_Exercise description_
Print all the entries verbatim.

_Given information_
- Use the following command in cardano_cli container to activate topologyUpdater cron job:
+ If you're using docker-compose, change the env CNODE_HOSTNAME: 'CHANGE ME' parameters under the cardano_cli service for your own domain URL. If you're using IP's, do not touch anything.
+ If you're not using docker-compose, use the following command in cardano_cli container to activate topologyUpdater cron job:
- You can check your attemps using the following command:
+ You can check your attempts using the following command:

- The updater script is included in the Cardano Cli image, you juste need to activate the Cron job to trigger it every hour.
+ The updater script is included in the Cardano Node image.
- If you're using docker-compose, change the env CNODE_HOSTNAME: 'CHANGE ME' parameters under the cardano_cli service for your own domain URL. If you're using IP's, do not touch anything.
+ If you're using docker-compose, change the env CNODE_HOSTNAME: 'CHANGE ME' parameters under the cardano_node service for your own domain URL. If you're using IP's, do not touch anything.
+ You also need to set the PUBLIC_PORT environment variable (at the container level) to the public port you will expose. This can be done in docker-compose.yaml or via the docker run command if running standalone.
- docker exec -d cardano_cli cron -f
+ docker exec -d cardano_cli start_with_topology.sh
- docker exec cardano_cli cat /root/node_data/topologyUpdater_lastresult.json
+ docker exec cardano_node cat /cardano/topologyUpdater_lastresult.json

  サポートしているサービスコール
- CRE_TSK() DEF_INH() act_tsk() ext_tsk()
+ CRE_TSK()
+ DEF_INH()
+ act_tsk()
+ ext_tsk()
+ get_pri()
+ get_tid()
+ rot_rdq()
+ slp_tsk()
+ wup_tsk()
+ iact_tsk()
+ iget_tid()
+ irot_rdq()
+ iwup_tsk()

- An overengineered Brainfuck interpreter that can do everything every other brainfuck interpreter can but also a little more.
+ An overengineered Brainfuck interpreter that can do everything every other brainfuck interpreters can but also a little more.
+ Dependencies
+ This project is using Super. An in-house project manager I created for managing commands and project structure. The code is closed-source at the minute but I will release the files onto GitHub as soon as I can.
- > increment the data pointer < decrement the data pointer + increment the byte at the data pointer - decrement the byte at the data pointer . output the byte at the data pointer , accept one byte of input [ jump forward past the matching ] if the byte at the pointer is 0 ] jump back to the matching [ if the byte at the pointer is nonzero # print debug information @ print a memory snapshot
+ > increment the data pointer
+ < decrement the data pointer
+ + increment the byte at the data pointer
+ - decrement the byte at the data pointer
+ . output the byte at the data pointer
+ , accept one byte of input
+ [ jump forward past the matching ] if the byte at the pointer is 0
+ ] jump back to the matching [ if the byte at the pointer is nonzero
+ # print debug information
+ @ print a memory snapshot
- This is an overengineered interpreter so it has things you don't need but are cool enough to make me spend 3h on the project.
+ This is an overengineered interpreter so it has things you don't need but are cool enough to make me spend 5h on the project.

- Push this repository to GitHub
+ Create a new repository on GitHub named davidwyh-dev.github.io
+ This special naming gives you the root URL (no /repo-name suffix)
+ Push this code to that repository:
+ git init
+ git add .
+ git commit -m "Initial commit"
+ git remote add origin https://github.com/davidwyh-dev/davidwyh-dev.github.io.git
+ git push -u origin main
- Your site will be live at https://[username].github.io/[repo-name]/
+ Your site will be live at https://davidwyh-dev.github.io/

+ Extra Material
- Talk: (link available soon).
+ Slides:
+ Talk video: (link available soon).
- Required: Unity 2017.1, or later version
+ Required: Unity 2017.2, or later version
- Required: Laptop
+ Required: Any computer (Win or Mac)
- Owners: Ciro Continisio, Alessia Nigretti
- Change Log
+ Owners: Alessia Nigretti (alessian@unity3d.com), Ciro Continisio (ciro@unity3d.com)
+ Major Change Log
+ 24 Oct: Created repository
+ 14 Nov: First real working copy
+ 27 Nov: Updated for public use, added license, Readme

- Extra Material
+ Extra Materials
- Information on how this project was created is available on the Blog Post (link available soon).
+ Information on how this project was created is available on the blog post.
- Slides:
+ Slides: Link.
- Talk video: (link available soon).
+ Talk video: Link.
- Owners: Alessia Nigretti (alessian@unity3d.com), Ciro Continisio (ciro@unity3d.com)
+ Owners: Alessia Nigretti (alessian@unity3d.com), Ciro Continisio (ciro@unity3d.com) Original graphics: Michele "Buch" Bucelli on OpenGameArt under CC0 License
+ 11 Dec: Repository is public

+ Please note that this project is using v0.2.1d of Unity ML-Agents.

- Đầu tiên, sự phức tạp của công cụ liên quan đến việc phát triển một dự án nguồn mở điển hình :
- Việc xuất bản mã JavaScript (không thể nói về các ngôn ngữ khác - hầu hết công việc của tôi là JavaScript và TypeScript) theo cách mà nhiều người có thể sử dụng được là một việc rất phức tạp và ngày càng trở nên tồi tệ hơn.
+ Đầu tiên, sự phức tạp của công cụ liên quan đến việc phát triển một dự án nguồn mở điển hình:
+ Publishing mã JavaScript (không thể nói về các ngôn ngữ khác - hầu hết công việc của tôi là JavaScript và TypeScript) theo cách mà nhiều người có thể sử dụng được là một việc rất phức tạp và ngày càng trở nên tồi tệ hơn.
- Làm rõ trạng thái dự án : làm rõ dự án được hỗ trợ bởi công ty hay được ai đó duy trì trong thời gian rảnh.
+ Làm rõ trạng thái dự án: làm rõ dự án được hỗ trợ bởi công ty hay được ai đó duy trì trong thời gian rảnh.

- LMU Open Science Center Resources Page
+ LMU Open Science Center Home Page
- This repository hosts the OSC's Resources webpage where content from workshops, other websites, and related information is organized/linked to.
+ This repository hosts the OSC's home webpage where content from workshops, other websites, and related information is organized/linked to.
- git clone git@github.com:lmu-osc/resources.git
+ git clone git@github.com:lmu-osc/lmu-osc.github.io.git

_Answer box_
- Use the following command in cardano_cli container to activate topologyUpdater cron job:
+ If you're using docker-compose, change the env CNODE_HOSTNAME: 'CHANGE ME' parameters under the cardano_cli service for your own domain URL. If you're using IP's, do not touch anything.
+ If you're not using docker-compose, use the following command in cardano_cli container to activate topologyUpdater cron job:
- You can check your attemps using the following command:
+ You can check your attempts using the following command:

- The updater script is included in the Cardano Cli image, you juste need to activate the Cron job to trigger it every hour.
+ The updater script is included in the Cardano Node image.
- If you're using docker-compose, change the env CNODE_HOSTNAME: 'CHANGE ME' parameters under the cardano_cli service for your own domain URL. If you're using IP's, do not touch anything.
+ If you're using docker-compose, change the env CNODE_HOSTNAME: 'CHANGE ME' parameters under the cardano_node service for your own domain URL. If you're using IP's, do not touch anything.
+ You also need to set the PUBLIC_PORT environment variable (at the container level) to the public port you will expose. This can be done in docker-compose.yaml or via the docker run command if running standalone.
- docker exec -d cardano_cli cron -f
+ docker exec -d cardano_cli start_with_topology.sh
- docker exec cardano_cli cat /root/node_data/topologyUpdater_lastresult.json
+ docker exec cardano_node cat /cardano/topologyUpdater_lastresult.json

  サポートしているサービスコール
- CRE_TSK() DEF_INH() act_tsk() ext_tsk()
+ CRE_TSK()
+ DEF_INH()
+ act_tsk()
+ ext_tsk()
+ get_pri()
+ get_tid()
+ rot_rdq()
+ slp_tsk()
+ wup_tsk()
+ iact_tsk()
+ iget_tid()
+ irot_rdq()
+ iwup_tsk()

- An overengineered Brainfuck interpreter that can do everything every other brainfuck interpreter can but also a little more.
+ An overengineered Brainfuck interpreter that can do everything every other brainfuck interpreters can but also a little more.
+ Dependencies
+ This project is using Super. An in-house project manager I created for managing commands and project structure. The code is closed-source at the minute but I will release the files onto GitHub as soon as I can.
- > increment the data pointer < decrement the data pointer + increment the byte at the data pointer - decrement the byte at the data pointer . output the byte at the data pointer , accept one byte of input [ jump forward past the matching ] if the byte at the pointer is 0 ] jump back to the matching [ if the byte at the pointer is nonzero # print debug information @ print a memory snapshot
+ > increment the data pointer
+ < decrement the data pointer
+ + increment the byte at the data pointer
+ - decrement the byte at the data pointer
+ . output the byte at the data pointer
+ , accept one byte of input
+ [ jump forward past the matching ] if the byte at the pointer is 0
+ ] jump back to the matching [ if the byte at the pointer is nonzero
+ # print debug information
+ @ print a memory snapshot
- This is an overengineered interpreter so it has things you don't need but are cool enough to make me spend 3h on the project.
+ This is an overengineered interpreter so it has things you don't need but are cool enough to make me spend 5h on the project.

- Push this repository to GitHub
+ Create a new repository on GitHub named davidwyh-dev.github.io
+ This special naming gives you the root URL (no /repo-name suffix)
+ Push this code to that repository:
+ git init
+ git add .
+ git commit -m "Initial commit"
+ git remote add origin https://github.com/davidwyh-dev/davidwyh-dev.github.io.git
+ git push -u origin main
- Your site will be live at https://[username].github.io/[repo-name]/
+ Your site will be live at https://davidwyh-dev.github.io/

+ Extra Material
- Talk: (link available soon).
+ Slides:
+ Talk video: (link available soon).
- Required: Unity 2017.1, or later version
+ Required: Unity 2017.2, or later version
- Required: Laptop
+ Required: Any computer (Win or Mac)
- Owners: Ciro Continisio, Alessia Nigretti
- Change Log
+ Owners: Alessia Nigretti (alessian@unity3d.com), Ciro Continisio (ciro@unity3d.com)
+ Major Change Log
+ 24 Oct: Created repository
+ 14 Nov: First real working copy
+ 27 Nov: Updated for public use, added license, Readme

- Extra Material
+ Extra Materials
- Information on how this project was created is available on the Blog Post (link available soon).
+ Information on how this project was created is available on the blog post.
- Slides:
+ Slides: Link.
- Talk video: (link available soon).
+ Talk video: Link.
- Owners: Alessia Nigretti (alessian@unity3d.com), Ciro Continisio (ciro@unity3d.com)
+ Owners: Alessia Nigretti (alessian@unity3d.com), Ciro Continisio (ciro@unity3d.com) Original graphics: Michele "Buch" Bucelli on OpenGameArt under CC0 License
+ 11 Dec: Repository is public

+ Please note that this project is using v0.2.1d of Unity ML-Agents.

- Đầu tiên, sự phức tạp của công cụ liên quan đến việc phát triển một dự án nguồn mở điển hình :
- Việc xuất bản mã JavaScript (không thể nói về các ngôn ngữ khác - hầu hết công việc của tôi là JavaScript và TypeScript) theo cách mà nhiều người có thể sử dụng được là một việc rất phức tạp và ngày càng trở nên tồi tệ hơn.
+ Đầu tiên, sự phức tạp của công cụ liên quan đến việc phát triển một dự án nguồn mở điển hình:
+ Publishing mã JavaScript (không thể nói về các ngôn ngữ khác - hầu hết công việc của tôi là JavaScript và TypeScript) theo cách mà nhiều người có thể sử dụng được là một việc rất phức tạp và ngày càng trở nên tồi tệ hơn.
- Làm rõ trạng thái dự án : làm rõ dự án được hỗ trợ bởi công ty hay được ai đó duy trì trong thời gian rảnh.
+ Làm rõ trạng thái dự án: làm rõ dự án được hỗ trợ bởi công ty hay được ai đó duy trì trong thời gian rảnh.

- LMU Open Science Center Resources Page
+ LMU Open Science Center Home Page
- This repository hosts the OSC's Resources webpage where content from workshops, other websites, and related information is organized/linked to.
+ This repository hosts the OSC's home webpage where content from workshops, other websites, and related information is organized/linked to.
- git clone git@github.com:lmu-osc/resources.git
+ git clone git@github.com:lmu-osc/lmu-osc.github.io.git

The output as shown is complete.